Po zerwaniu relacji z ojcem Wilson w 2022 roku zmieniła ona imię i płeć, aby zdystansować się od ojca.
Nie widzi dla siebie przyszłości w USA
20-latka podzieliła się swymi przemyśleniami na portalu Threads, stwierdzając: „Rozważałam to od jakiegoś czasu i postanowiłam. Nie widzę swojej przyszłości w USA.”
Wyraziła obawę, że pomimo ograniczonej kadencji Trumpa nastroje tych, którzy go wspierali, nie ustąpią.
„Nawet jeśli będzie sprawował swój urząd tylko przez 4 lata, nawet jeśli w magiczny sposób nie wejdą w życie przepisy antytranspłciowe, ludzie, którzy dobrowolnie za tym głosowali, w najbliższym czasie nigdzie się nie wybierają” – dodała.

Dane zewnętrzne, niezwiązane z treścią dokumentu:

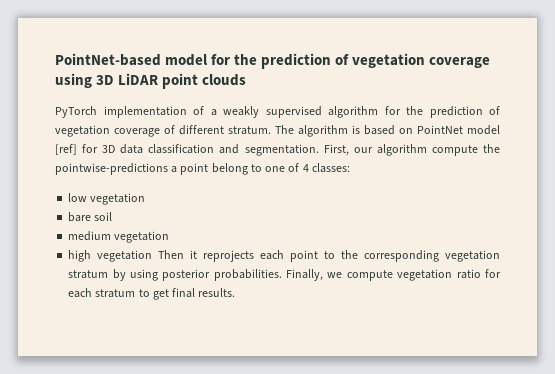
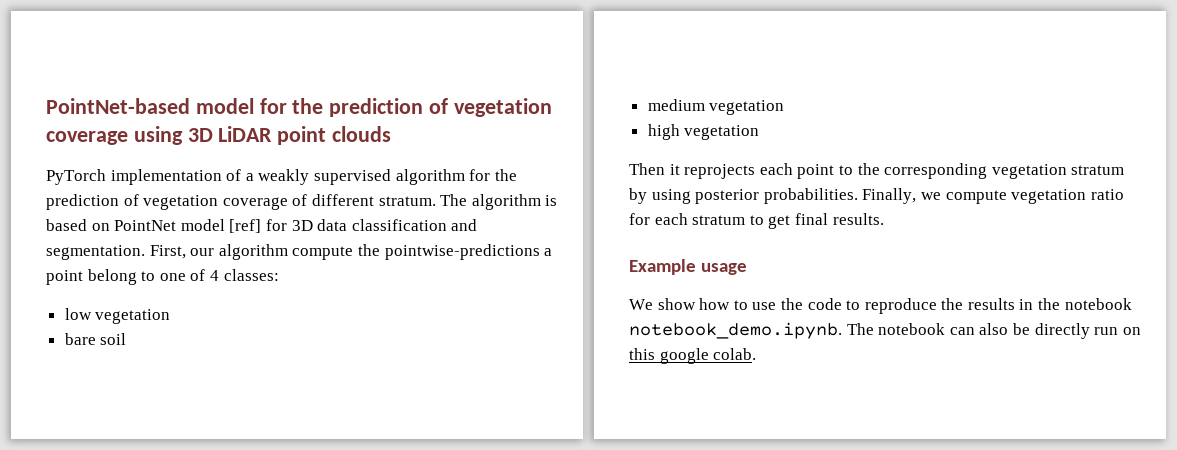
(153, 256) none -> (760, 132) //
(236, 292) none -> [629,259,747,275] [629,298,1132,314] [629,322,1141,339] [629,348,757,364] // Example usage // We show how to use the code to reproduce the results in the notebook notebook_demo.ipynb. The notebook can also be directly run on this google colab.

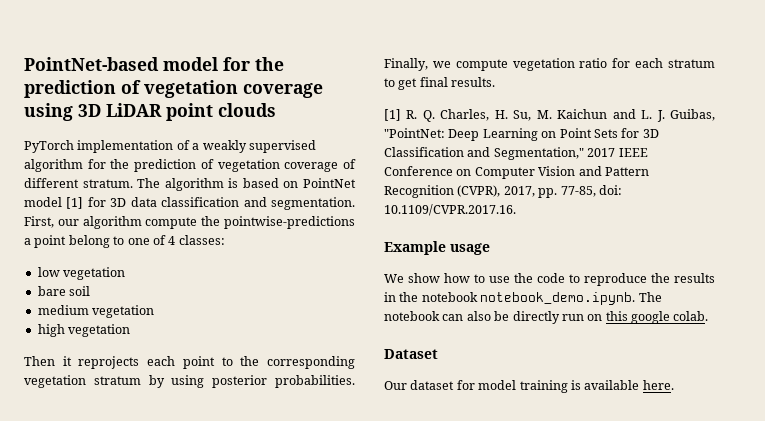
[229,219,262,233] [ref] -> [66,197,84,209] [1]
(884, 219) none -> [384,109,715,122] [384,128,659,141] [384,147,648,160] [384,166,649,179] [384,185,622,198] [384,204,516,216] // [1] R. Q. Charles, H. Su, M. Kaichun and L. J. Guibas, "PointNet: Deep Learning on Point Sets for 3D Classification and Segmentation," 2017 IEEE Conference on Computer Vision and Pattern Recognition (CVPR), 2017, pp. 77-85, doi: 10.1109/CVPR.2017.16.
(757, 354) none -> [384,349,438,359] [384,380,674,393] // Dataset // Our dataset for model training is available here.

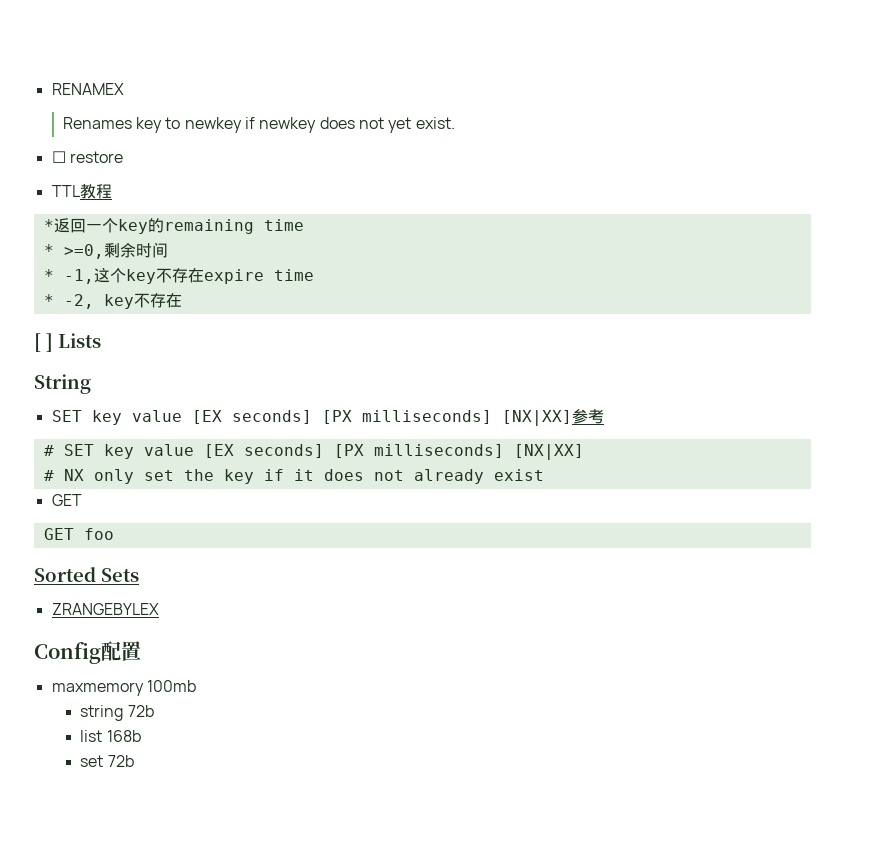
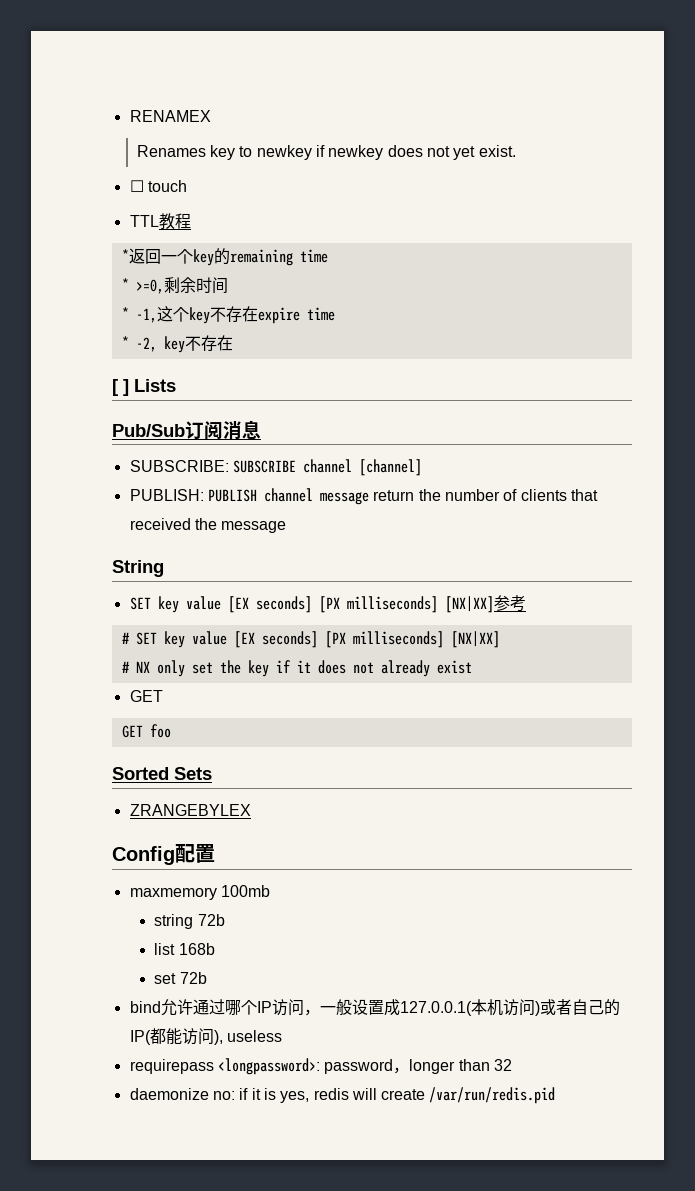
[69,151,123,163] restore -> [147,180,187,192] touch
(101, 340) none -> [112,420,261,440] [129,459,422,476] [129,488,598,505] [129,518,287,533] // Pub/Sub订阅消息 // SUBSCRIBE: SUBSCRIBE channel [channel] // PUBLISH: PUBLISH channel message return the number of clients that received the message
(134, 761) none -> [129,999,620,1016] [129,1028,282,1045] [129,1058,512,1075] [129,1087,556,1104] // bind允许通过哪个IP访问，一般设置成127.0.0.1(本机访问)或者自己的IP(都能访问), useless // requirepass <longpassword>: password，longer than 32 // daemonize no: if it is yes, redis will create /var/run/redis.pid

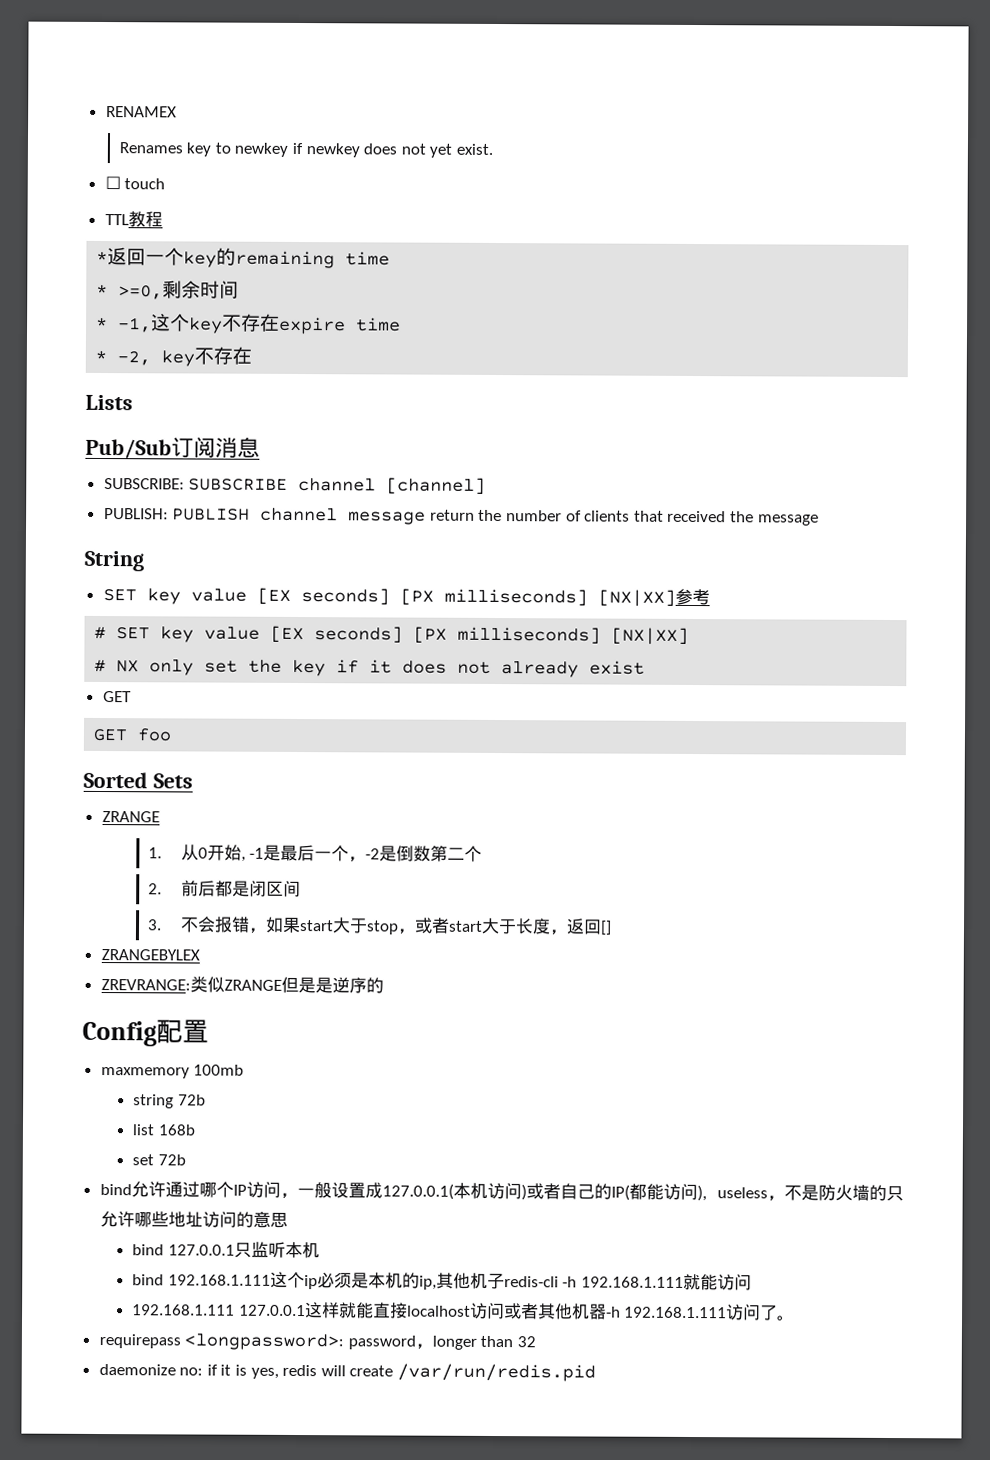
[112,379,129,396] [ ] -> (253, 355) none
[129,804,251,816] ZRANGEBYLEX -> [101,811,160,823] [148,844,483,863] [148,880,301,898] [147,916,612,936] [100,949,200,961] [100,976,384,994] ZRANGE // 1.从0开始, -1是最后一个，-2是倒数第二个 // 2.前后都是闭区间 // 3.不会报错，如果start大于stop，或者start大于长度，返回[] // ZRANGEBYLEX // ZREVRANGE:类似ZRANGE但是是逆序的
(282, 1036) none -> [767,1184,904,1202] [99,1211,288,1228] [132,1241,320,1259] [132,1271,753,1291] [132,1302,796,1321] ，不是防火墙的只允许哪些地址访问的意思 // bind 127.0.0.1只监听本机 // bind 192.168.1.111这个ip必须是本机的ip,其他机子redis-cli -h 192.168.1.111就能访问 // 192.168.1.111 127.0.0.1这样就能直接localhost访问或者其他机器-h 192.168.1.111访问了。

Wilson, której matką jest pierwsza żona Muska, Justine Wilson, wcześniej krytykowała ojca za brak zaangażowania i wsparcie w jej przemianie. Po wygranej Trumpa i poparciu ojca dla niego Wilson chce się teraz jeszcze bardziej zdystansować, opuszczając kraj.
Musk nie szczędził córce ostrych słów
Konflikt duetu tatuś-córka trwa latami. Zaczęło się od tweta Elona Muska Muska, że jego dziecko urodziło się „gejowskie i z lekkim autyzmem”.
Jak na razie Wilson nie podała, w jakim zakątku świata osiądzie i co będzie w życiu robiła. W swoim poście Vivian odniosła się do wypełnionej nienawiścią retoryki swojego ojca. Oskarża go o pożądanie uwagi świata, bo „desperacko” pragnie być na świeczniku.